Миссис Дрейкфорд пришла в ужас. Она предложила заниматься этим делом вместо дочери, но преподобный был непреклонен: обычай требовал, чтобы поедатель грехов происходил из рода Дрейкфордов. На какое-то время переговоры зашли в тупик. Через месяц преподобный пригрозил позвонить в полицию и потребовать, чтобы земельный участок Дрейкфордов обыскали. За последние годы в окрестностях пропало немало людей…

Это решило дело. Мэгги стала новым поедателем грехов Схемердаля, и градус враждебности со стороны деревенских снизился до нормального. Однако в тот день ее мать изменилась. В душе у нее что-то умерло. Она отдалилась от дочери, и вся ее любовь теперь доставалась сыну.

– Итак, – произнесла миссис Дрейкфорд. – С версией твоего отца я уже знакома. Выслушаем твою.

Мэгги пожала плечами.

– Нечего особенно рассказывать. Рейтеры ждали меня у машины. Мы подрались.

Мать ответила не сразу. Элизабет Дрейкфорд всегда тщательно обдумывала свои слова и поступки.

– Вы подрались, – повторила она. – И тебе не пришло в голову, что этого делать не следует?

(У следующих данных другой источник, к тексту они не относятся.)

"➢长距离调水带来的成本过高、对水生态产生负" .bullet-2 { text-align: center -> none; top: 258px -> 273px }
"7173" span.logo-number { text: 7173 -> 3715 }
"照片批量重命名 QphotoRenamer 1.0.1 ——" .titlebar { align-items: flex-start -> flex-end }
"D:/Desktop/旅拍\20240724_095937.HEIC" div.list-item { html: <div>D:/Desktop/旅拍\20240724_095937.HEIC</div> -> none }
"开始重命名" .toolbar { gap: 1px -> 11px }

Кровь бросилась в лицо Мэгги.

– Они хотели побить меня камнями.

«И сделать еще кое-что похуже», – мысленно добавила она. Мэгги не знала, стоит ли упоминать об этом.

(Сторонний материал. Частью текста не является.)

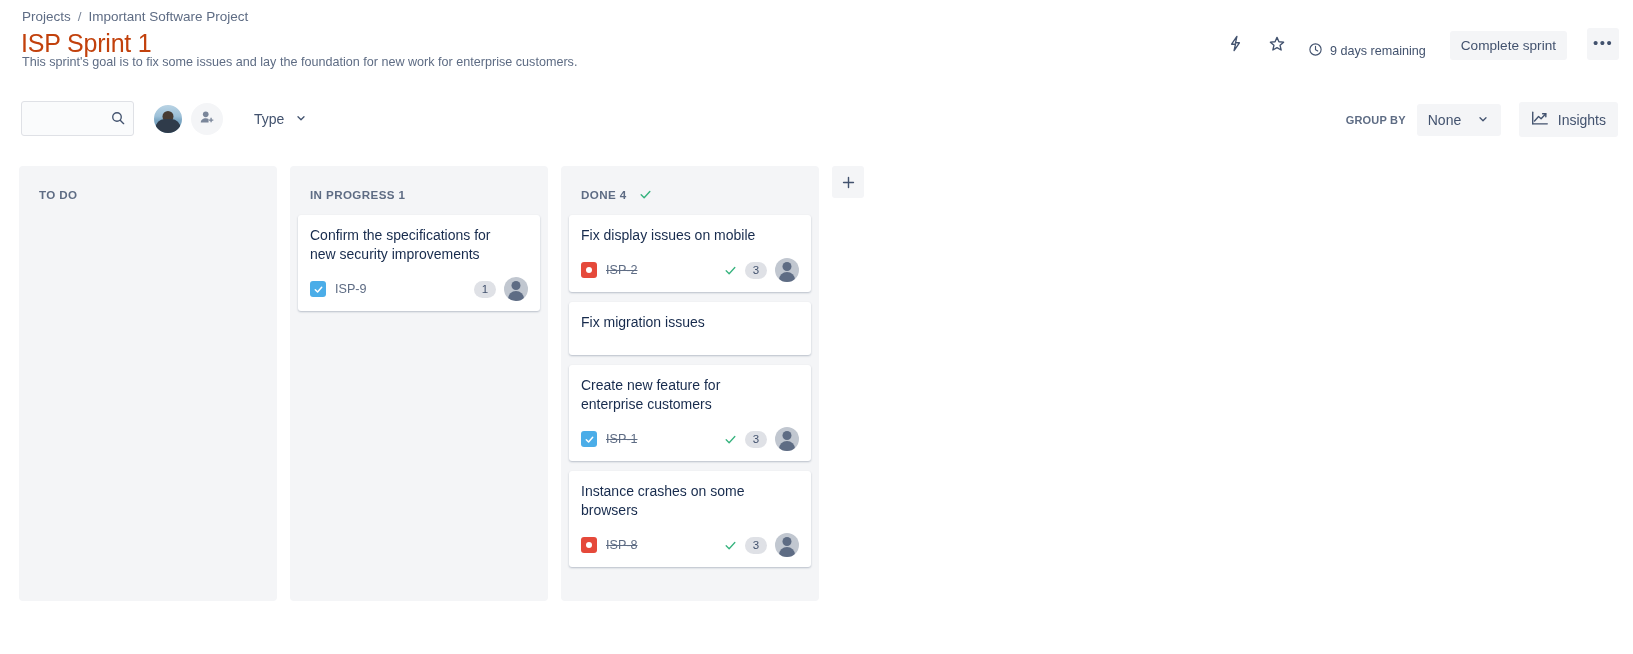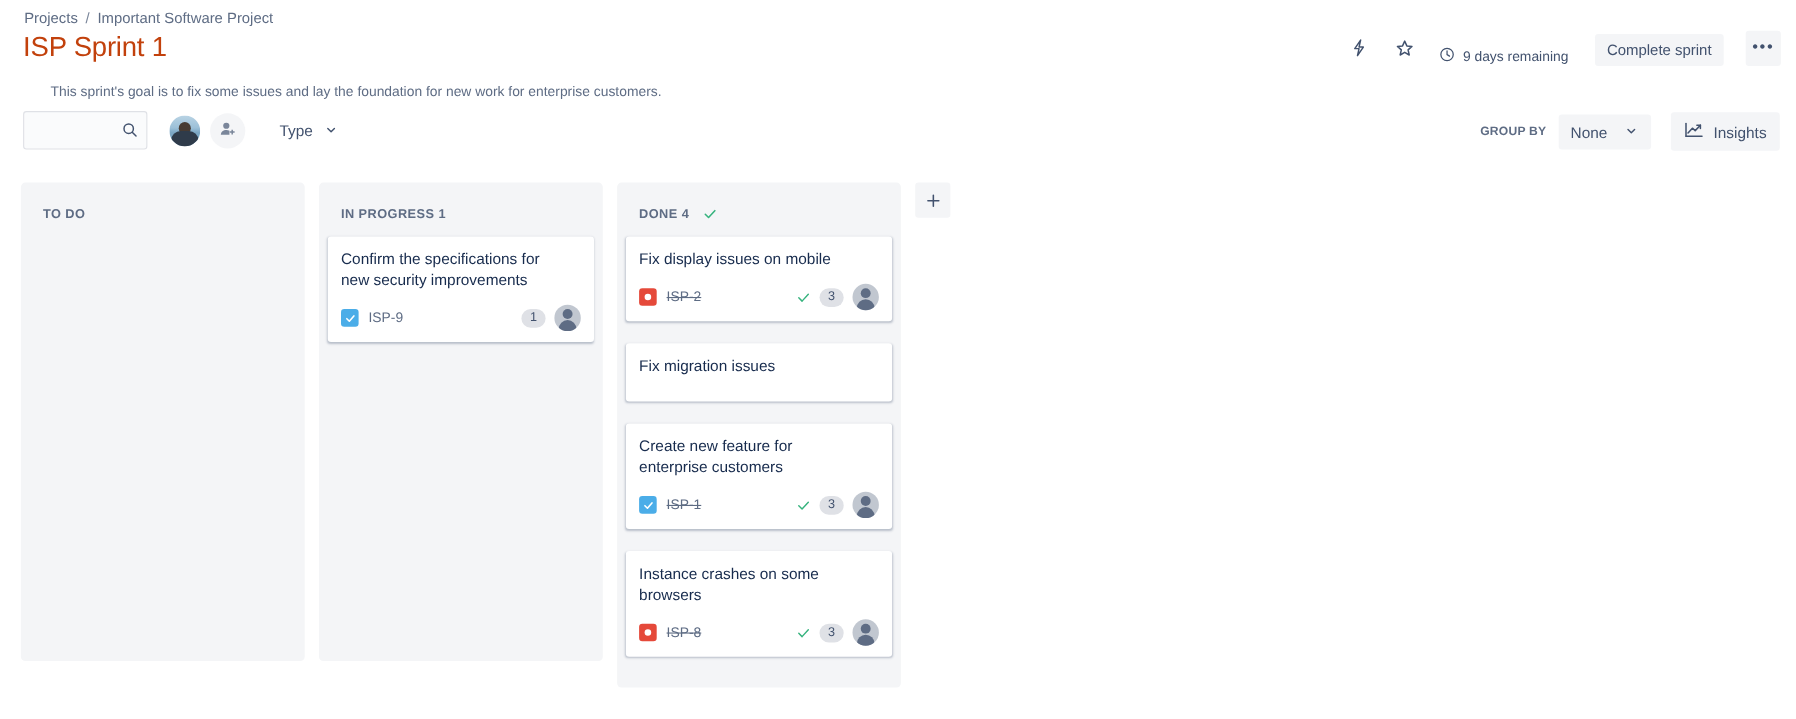"This sprint's goal is to" .page-subtitle { margin-left: 24px -> none; top: 76px -> 55px }
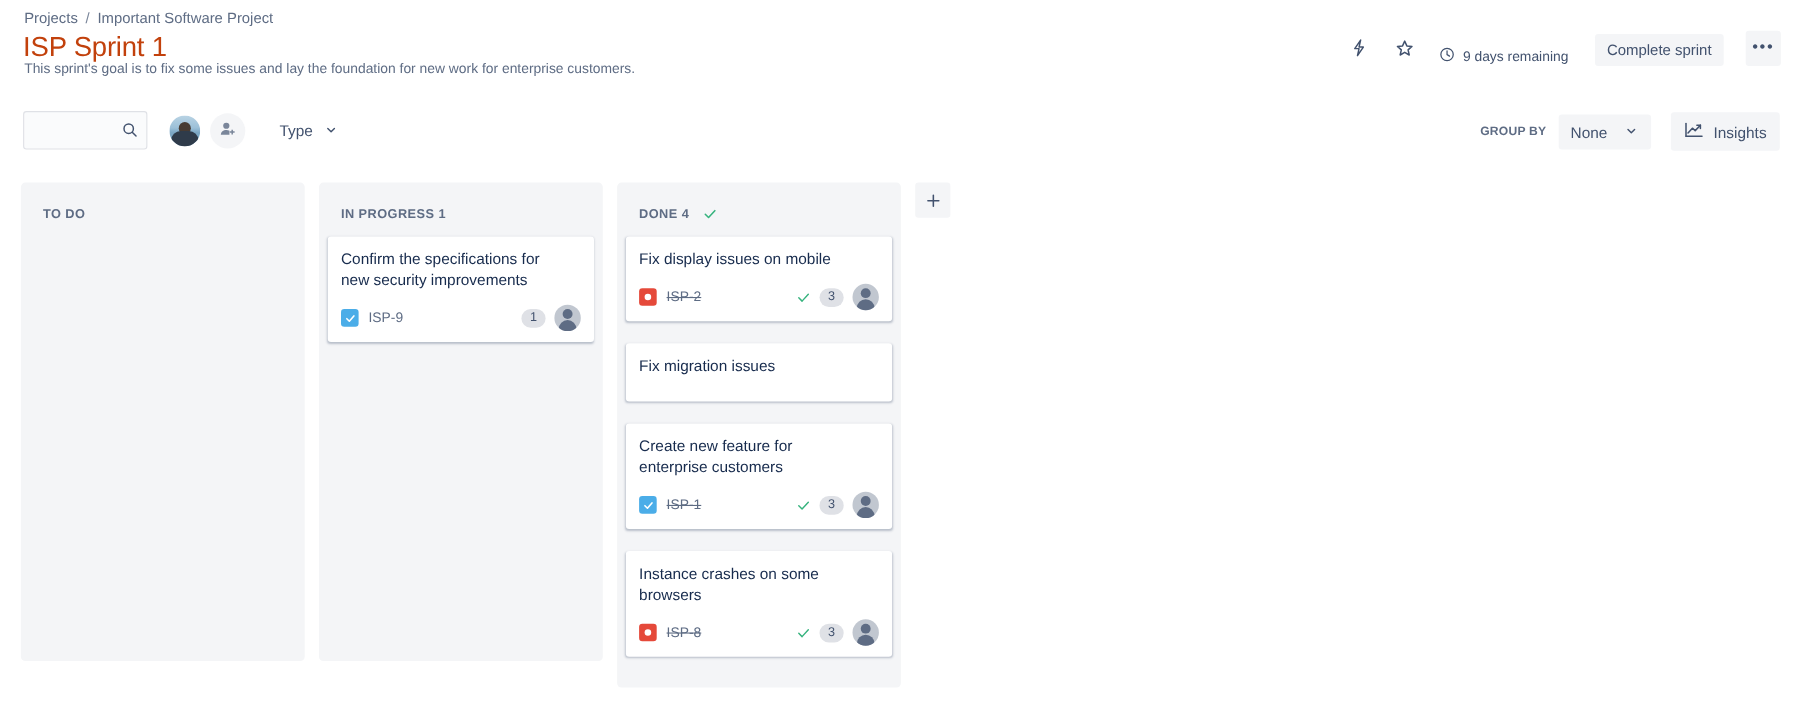"Confirm the specifications for new" .card { margin-bottom: 20px -> 10px }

– Насколько я понимаю, сегодня множество людей намеревались побить тебя камнями. Ты с ними тоже дралась?

– То было в деревне. Рейтерам нечего делать на горе.

– Возможно. Но ты могла их проигнорировать. Ты могла сесть в машину и уехать домой. Они не стали бы преследовать тебя после предупреждающего знака.

«Они не люди, а свиньи», – подумала Мэгги. В эту минуту она приняла решение никогда не говорить о том, как Виллем лапал ее, о его тупом похотливом взгляде. В этом не было смысла – все равно вина лежала на ней. Если бы она не стала связываться с парнями и сбежала, ничего не произошло бы.

– Но сесть в машину и уехать – это было бы слишком разумным поступком, – продолжала мать. – Вместо этого ты поддалась на их провокацию. Ты дала жителям деревни повод сделать нашу жизнь невыносимой и одновременно подвергла опасности отца. Если помнишь, я говорила тебе, что везти его с собой слишком рискованно.

– Да, помню, – горячо воскликнула Мэгги. – И еще я помню, как он умолял меня взять его с собой. Он не покидал ферму больше года. Извини, что я ради разнообразия подумала о нем и о том, что ему понравится.

[7] Нью-йоркский профессиональный бейсбольный клуб.